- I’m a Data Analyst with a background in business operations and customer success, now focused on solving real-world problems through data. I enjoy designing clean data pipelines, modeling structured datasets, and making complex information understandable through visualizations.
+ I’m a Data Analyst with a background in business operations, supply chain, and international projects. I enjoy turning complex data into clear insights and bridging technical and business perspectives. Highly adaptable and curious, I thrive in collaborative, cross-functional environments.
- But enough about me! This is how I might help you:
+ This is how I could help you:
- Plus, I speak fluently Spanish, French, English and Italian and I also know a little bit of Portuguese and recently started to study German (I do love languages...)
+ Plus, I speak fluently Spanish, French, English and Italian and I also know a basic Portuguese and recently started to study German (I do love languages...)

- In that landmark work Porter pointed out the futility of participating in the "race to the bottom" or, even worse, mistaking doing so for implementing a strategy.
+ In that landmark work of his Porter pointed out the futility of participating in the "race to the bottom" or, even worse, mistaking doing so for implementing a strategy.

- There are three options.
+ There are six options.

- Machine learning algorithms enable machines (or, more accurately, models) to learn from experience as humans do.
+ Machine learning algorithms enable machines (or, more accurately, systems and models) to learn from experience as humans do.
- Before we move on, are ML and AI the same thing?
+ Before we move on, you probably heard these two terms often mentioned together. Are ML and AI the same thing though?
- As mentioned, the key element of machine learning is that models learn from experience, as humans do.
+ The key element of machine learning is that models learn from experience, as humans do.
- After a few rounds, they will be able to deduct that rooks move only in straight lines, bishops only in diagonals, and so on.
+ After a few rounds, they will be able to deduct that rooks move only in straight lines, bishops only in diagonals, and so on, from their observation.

————

Repeat the entries above verbatim, but only from the line that has "collaborative, cross-functional environments." down to the line that has "landmark work of", inclusive.

+ I’m a Data Analyst with a background in business operations, supply chain, and international projects. I enjoy turning complex data into clear insights and bridging technical and business perspectives. Highly adaptable and curious, I thrive in collaborative, cross-functional environments.
- But enough about me! This is how I might help you:
+ This is how I could help you:
- Plus, I speak fluently Spanish, French, English and Italian and I also know a little bit of Portuguese and recently started to study German (I do love languages...)
+ Plus, I speak fluently Spanish, French, English and Italian and I also know a basic Portuguese and recently started to study German (I do love languages...)

- In that landmark work Porter pointed out the futility of participating in the "race to the bottom" or, even worse, mistaking doing so for implementing a strategy.
+ In that landmark work of his Porter pointed out the futility of participating in the "race to the bottom" or, even worse, mistaking doing so for implementing a strategy.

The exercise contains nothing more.